1. ISIL suffered strategic military setbacks in Iraq, the Syrian Arab Republic and the southern Philippines during the second half of 2017. As a response, the organization continues to emphasize external attacks. At the same time, the global Al-Qaida network has remained remarkably resilient. Al-Qaida affiliates remain the dominant terror threat in some regions, such as Somalia and Yemen, a fact demonstrated by a continuous stream of attacks and foiled operations. In West Africa and South Asia, Al-Qaida affiliates remain a threat at least as serious to Member States as ISIL, with ISIL currently remaining unable to reach a dominant position.

2. With the transformation of ISIL, its distinguishing feature — the focus on conquering and holding territory — is disappearing. This will likely also diminish the ability of ISIL to recruit from a wide range of social strata. While ISIL could previously promote itself as a proto-State structure, and therefore also attracted individuals willing to support the establishment of the so called “caliphate”, its potential recruitment pool will now shrink to individuals mainly motivated to fight or to conduct terror attacks. This and increased control measures by Member States had positive effects on the overall flow of new foreign terrorist fighters, which has nearly come to a halt globally.
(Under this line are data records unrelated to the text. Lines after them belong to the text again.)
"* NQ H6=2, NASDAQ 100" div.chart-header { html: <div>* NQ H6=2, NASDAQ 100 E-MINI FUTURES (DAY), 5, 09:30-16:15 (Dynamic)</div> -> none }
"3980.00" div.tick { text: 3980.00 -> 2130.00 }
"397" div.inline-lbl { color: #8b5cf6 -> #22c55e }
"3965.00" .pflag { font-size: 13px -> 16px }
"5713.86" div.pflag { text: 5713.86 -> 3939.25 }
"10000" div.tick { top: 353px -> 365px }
3. Member States highlighted that some members of both organizations have been willing and able to support each other in the preparation of attacks (see S/2016/629, para. 3). Therefore, the potential convergence of both networks, at least in some regions, is a potential new threat. In addition, Al-Qaida propaganda continues to highlight a new generation of potential leaders, such as Hamza bin Laden (see S/2017/573, para. 30), in an apparent attempt to project a younger image to its sympathizers.

 

B. Transformation of Islamic State in Iraq and the Levant after the loss of territorial control in Iraq and the Syrian Arab Republic

4. The significant and sustained military pressure levied upon ISIL in Iraq and the Syrian Arab Republic resulted in the loss of control by ISIL over urban areas in both countries. As a result of these setbacks, ISIL was forced to evolve and has continued its transformation from a hierarchically organized group, concentrating on conquering and holding territory, to a networked group, emphasizing terror attacks within and outside the conflict zone. 1 Member States highlighted that this new and emerging global network has a flat hierarchy, and that there is less operational command and control from ISIL core over the activities of its affiliates.
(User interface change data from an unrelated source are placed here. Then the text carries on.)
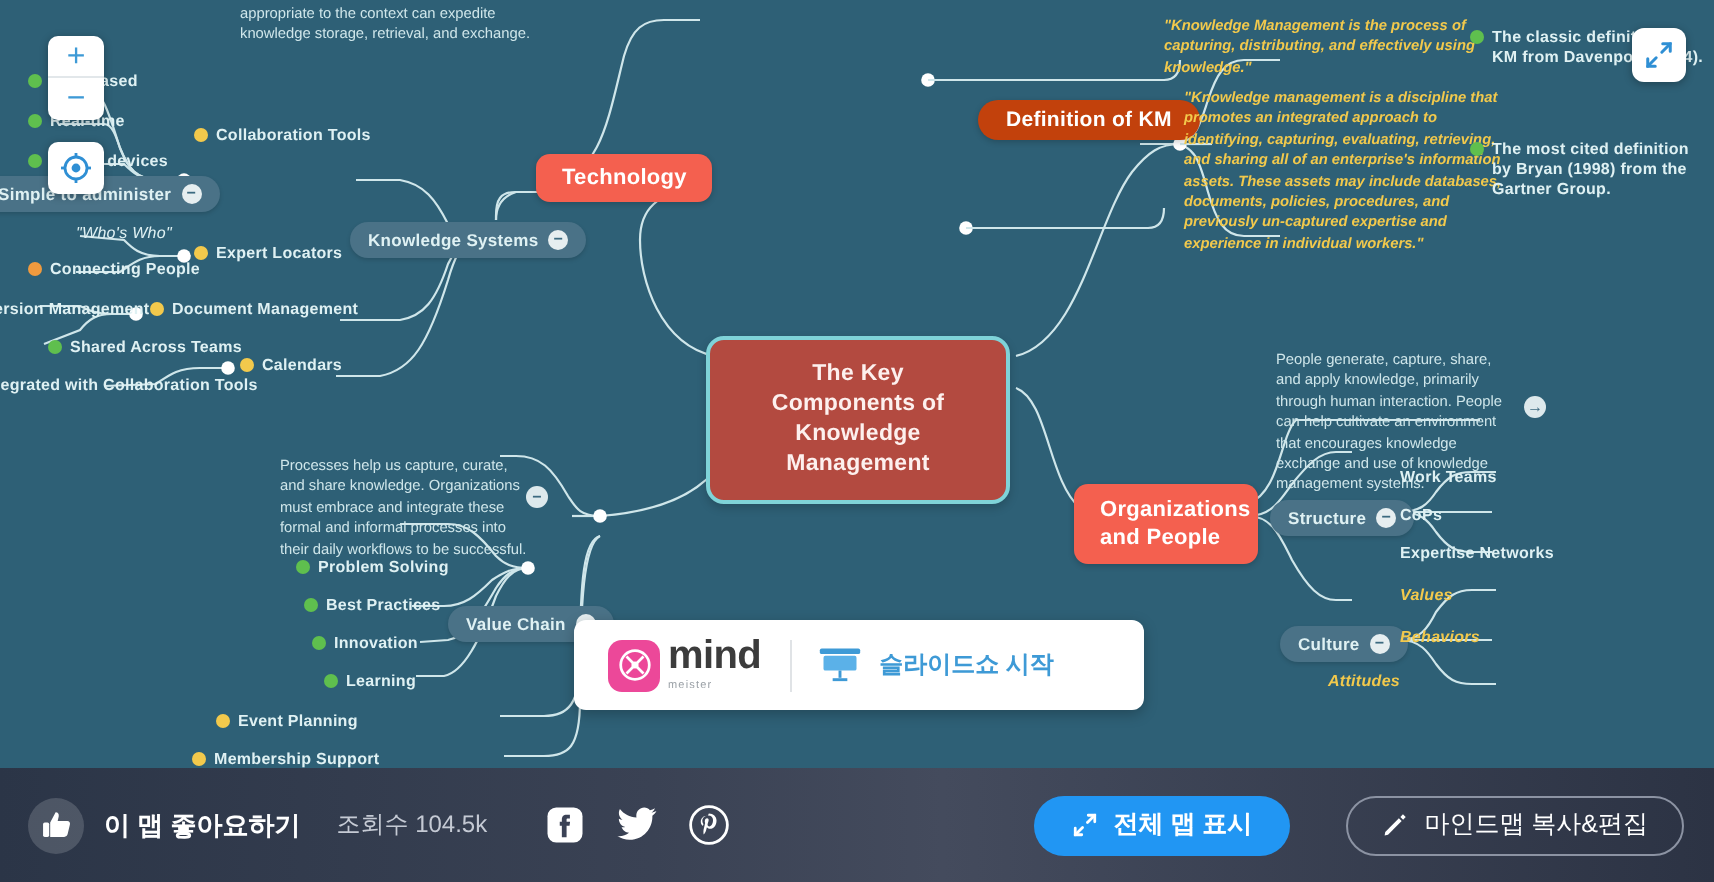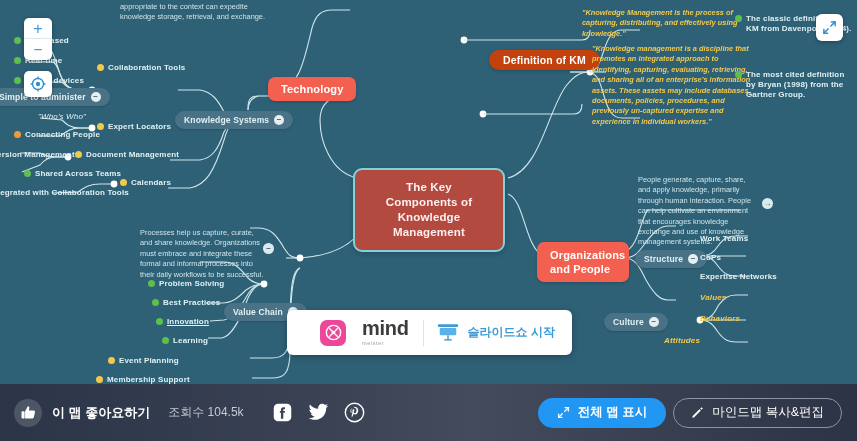"Innovation" div.node { text-decoration: underline -> none }
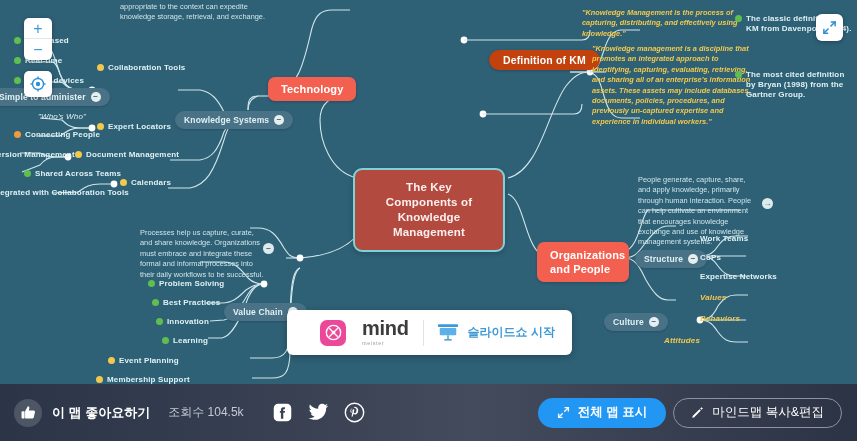"mind" #mm-logo { gap: 16px -> 4px; padding-left: 33px -> 17px }
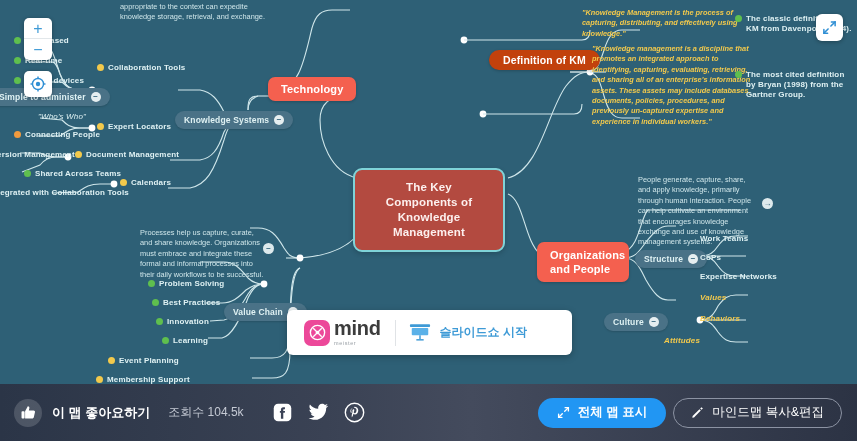"Culture" div.node { left: 604px -> 640px }
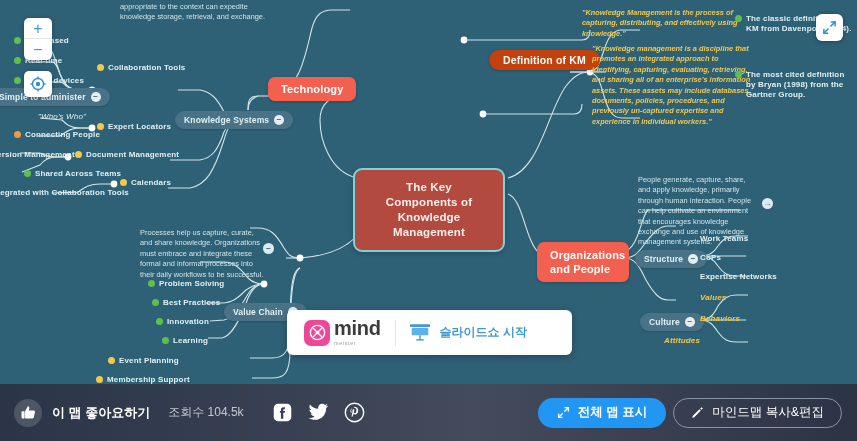"전체 맵 표시" #right-actions { gap: 7px -> 28px }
5. In addition, the propaganda machinery of the ISIL core is further decentralizing, and the quality of its material continues to decline (see S/2017/35, para. 17, and S/2017/573, para. 20). For example, Member States highlighted that ISIL has claimed responsibility for attacks for which no conceivable connection to the group can be established and that some online publications, such as Rumiyah, have ceased to appear. Nevertheless, while its public propaganda machinery deteriorates, foreign terrorist fighters and ISIL members and sympathizers continue to be able to skillfully employ social media, encryption technology and the dark web to communicate with each other and motivate and facilitate attacks. These capabilities, a growing number of “frustrated travellers”, the persistent threat posed by terrorist groups recruiting insiders in critical infrastructure 2 and the risk that returnees and relocators bring leadership and enhanced terrorist capabilities and infuse these into already existing networks of radicalized sympathizers are major concerns for Member States.
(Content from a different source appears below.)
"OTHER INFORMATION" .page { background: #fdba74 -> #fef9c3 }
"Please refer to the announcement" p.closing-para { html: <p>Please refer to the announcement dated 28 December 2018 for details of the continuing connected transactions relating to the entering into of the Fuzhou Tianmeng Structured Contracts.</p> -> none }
6. As a result of this ongoing transformation, a new phase in the fight against ISIL is beginning. While, in the first phase, the territorial grounding of the group allowed for easier location of its fighters, including foreign terrorist fighters within the conflict zone, during the next phase, locating individuals posing a threat will become more challenging. Information sharing concerning the identity of foreign terrorist fighters as well as known ISIL members will remain vital. The sanctions list remains one of the key global instruments in this regard.